Halliburton's Army is a well-written record in three parts. The first covers the histories of Rumsfield and Cheney and their many interlocking pathways through politics, the White House, and big business, in particular in this case, Halliburton. The second part generally takes a historically sequenced run through the many complaints, allegations, and lawsuits that have accompanied Halliburton's work through the Middle East and elsewhere (Nigeria, Bosnia). The final section turns more towards the people who acted as whistle-blowers and the efforts towards investigation and punishment.

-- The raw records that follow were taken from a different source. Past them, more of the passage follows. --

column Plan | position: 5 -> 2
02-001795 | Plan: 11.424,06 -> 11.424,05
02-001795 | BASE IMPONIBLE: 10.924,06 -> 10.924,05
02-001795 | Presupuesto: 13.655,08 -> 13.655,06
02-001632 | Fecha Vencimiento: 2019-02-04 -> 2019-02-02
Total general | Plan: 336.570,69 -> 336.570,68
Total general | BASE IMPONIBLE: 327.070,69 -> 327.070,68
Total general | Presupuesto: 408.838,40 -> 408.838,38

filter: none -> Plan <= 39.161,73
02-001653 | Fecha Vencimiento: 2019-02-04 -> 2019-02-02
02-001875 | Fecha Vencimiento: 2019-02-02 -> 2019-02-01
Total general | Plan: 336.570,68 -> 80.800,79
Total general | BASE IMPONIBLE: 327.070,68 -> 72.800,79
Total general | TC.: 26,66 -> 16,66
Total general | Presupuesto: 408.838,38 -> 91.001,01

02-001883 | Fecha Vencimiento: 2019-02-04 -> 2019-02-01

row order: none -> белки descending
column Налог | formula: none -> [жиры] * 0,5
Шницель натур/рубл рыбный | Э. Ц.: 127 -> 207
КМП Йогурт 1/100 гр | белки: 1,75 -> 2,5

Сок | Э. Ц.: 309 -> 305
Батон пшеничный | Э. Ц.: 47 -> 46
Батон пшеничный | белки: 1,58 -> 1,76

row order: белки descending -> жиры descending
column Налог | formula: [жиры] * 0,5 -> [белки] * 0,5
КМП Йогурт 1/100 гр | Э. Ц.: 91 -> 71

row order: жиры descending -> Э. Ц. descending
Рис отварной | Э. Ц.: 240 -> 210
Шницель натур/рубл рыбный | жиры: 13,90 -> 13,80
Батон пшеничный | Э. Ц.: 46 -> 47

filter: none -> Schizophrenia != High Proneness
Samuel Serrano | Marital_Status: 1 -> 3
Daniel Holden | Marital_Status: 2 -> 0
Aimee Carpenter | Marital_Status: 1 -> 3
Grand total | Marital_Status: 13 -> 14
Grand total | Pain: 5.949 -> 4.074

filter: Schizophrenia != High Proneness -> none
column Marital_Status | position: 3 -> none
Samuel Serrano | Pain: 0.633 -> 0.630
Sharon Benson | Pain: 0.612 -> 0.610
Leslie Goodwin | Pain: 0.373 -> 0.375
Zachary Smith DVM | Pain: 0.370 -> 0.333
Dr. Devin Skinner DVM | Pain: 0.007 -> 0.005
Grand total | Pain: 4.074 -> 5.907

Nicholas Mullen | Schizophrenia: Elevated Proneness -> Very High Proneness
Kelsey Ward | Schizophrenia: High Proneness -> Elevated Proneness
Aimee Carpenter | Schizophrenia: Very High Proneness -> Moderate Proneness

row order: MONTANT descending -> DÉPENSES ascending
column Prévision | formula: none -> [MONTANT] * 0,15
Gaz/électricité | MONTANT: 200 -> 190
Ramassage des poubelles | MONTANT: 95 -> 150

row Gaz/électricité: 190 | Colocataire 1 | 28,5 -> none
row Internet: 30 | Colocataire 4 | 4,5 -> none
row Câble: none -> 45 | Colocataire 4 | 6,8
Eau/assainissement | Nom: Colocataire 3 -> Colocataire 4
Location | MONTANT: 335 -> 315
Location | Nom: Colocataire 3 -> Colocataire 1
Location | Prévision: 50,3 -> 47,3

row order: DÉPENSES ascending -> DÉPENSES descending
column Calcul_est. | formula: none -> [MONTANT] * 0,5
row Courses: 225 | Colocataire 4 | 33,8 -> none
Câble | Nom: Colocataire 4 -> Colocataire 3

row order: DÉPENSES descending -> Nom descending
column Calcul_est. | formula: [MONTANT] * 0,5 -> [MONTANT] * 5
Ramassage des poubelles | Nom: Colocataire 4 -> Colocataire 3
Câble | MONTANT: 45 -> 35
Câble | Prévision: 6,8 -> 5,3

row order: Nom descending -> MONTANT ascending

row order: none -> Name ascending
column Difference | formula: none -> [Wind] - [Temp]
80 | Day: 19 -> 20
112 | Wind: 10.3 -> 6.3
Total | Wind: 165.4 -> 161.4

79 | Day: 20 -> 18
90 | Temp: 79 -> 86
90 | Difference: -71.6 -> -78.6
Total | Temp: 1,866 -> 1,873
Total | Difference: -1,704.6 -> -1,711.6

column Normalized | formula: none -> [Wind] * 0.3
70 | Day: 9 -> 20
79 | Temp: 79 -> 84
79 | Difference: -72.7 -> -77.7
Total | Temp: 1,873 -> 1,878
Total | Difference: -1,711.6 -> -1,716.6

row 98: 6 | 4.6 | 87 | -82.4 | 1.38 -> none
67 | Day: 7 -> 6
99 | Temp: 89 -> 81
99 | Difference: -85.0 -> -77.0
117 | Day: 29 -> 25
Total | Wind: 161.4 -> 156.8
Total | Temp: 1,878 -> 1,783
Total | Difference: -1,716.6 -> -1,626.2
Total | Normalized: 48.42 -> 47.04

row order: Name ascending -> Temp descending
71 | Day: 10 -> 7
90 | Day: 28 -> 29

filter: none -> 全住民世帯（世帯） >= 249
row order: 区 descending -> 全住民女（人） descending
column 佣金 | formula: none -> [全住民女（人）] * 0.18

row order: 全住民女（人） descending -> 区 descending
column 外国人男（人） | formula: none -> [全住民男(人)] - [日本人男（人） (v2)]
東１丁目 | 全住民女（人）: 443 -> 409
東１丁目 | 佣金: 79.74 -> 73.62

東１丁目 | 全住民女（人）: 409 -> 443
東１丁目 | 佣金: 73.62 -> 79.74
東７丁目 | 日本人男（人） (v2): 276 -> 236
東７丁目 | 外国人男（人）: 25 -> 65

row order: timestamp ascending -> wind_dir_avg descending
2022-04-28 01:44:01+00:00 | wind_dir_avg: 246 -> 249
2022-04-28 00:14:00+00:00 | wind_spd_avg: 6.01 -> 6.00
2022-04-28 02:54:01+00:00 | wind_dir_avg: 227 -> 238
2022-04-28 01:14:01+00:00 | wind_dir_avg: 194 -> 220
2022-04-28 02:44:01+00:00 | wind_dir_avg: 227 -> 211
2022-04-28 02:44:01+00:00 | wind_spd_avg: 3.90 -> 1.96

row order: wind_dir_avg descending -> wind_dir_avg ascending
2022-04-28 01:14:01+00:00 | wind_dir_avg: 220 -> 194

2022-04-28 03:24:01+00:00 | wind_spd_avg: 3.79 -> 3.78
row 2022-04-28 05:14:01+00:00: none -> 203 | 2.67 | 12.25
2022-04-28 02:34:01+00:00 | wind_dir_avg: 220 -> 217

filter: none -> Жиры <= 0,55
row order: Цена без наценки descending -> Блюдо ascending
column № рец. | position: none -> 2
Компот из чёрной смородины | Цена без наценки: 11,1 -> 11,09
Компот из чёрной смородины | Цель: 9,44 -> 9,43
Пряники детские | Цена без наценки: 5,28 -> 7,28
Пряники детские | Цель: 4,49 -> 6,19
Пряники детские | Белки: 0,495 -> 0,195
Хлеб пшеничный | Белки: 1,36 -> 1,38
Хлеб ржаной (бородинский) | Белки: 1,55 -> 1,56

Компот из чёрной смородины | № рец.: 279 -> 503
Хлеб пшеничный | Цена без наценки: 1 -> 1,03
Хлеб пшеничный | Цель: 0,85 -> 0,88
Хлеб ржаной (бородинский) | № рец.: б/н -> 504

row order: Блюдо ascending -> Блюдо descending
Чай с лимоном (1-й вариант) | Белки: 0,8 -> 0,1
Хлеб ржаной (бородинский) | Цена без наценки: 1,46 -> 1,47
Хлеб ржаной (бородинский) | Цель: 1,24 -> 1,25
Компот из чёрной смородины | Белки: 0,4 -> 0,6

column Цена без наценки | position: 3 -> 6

While much of the detail I read is new information and much of it is surprising in its individual case description, none of it overwhelmed me or made me want to call out in protest. It somehow just seems so typically "American" that a large company should attempt to maximize its profits at the expense of the taxpayer by using the national government and its associated institutions to make a lot of money.
As for the investigation and punishment, there is obviously something lacking there, a real drive to change or correct behaviours that benefit some people at the expense of many. Many lawsuits have been taken or are in progress against Halliburton and while costly in terms of what the average person thinks of as large sums of money, they appear to be taken in stride by Halliburton as another part of business.
Congress does hold its investigations, but there is nothing here to indicate that they really want to change the course of events by taking on Halliburton and kicking them out of their huge contracts with the Pentagon. Certainly the Pentagon will keep them on as they could care less about the dollars spent as long as their system continues to operate the Pentagon has never worried about the tax-payers dollar other than to keep it flowing through their offices to support their military mega-projects.
Advocacy and Context
Most of the lawsuits and criminal investigations appear to be 'small fry' in relation to the size and power of the corporation itself. Congress has not taken on the big chiefs, the Pentagon appears pleased with the status quo, and no individual lawsuit appears to have gone against the corporate bosses themselves the latter demonstrating why corporations are set up in the first place as a means of legally obfuscating and dissimulating (obscuring and concealing) the personnel involved...and then continuing with business as usual as long as they can get away with it.
This is where Chatterjee reaches his limit. He is obviously against the machinations of Halliburton, and the book is a record of its many indiscretions. The personal stories of individuals 'betrayed' by the corporation are heart wrenching and perhaps that is the best place to leave the record. Yet at the same time I can't help but wonder if there would be some way the book could serve as more of an advocate against what is happening.
I receive no sense that perhaps the war itself is wrong, or that Congress could be doing much more to investigate and stop the incredible tax payer rip off, or that the rules and regulations that affect corporate U.S.A. need to be changed. Halliburton exists within a wider context of corporate-military-political alliances. Halliburton's Army takes a narrow perspective, focussing on the one company and the few individuals involved and does a good job of that. I would have liked to read more about Chatterjee's concepts of the broader context, of the broader liaisons with the military and politicians.
Perhaps though, a record of Halliburton's failings is sufficient at the moment, a record to be looked back on in another year or two in order to see if Obama has really changed the way the U.S. works or if, as it is becoming more apparent as time passes, that he is just another cog in the wheels of a government that prizes its corporate entanglements.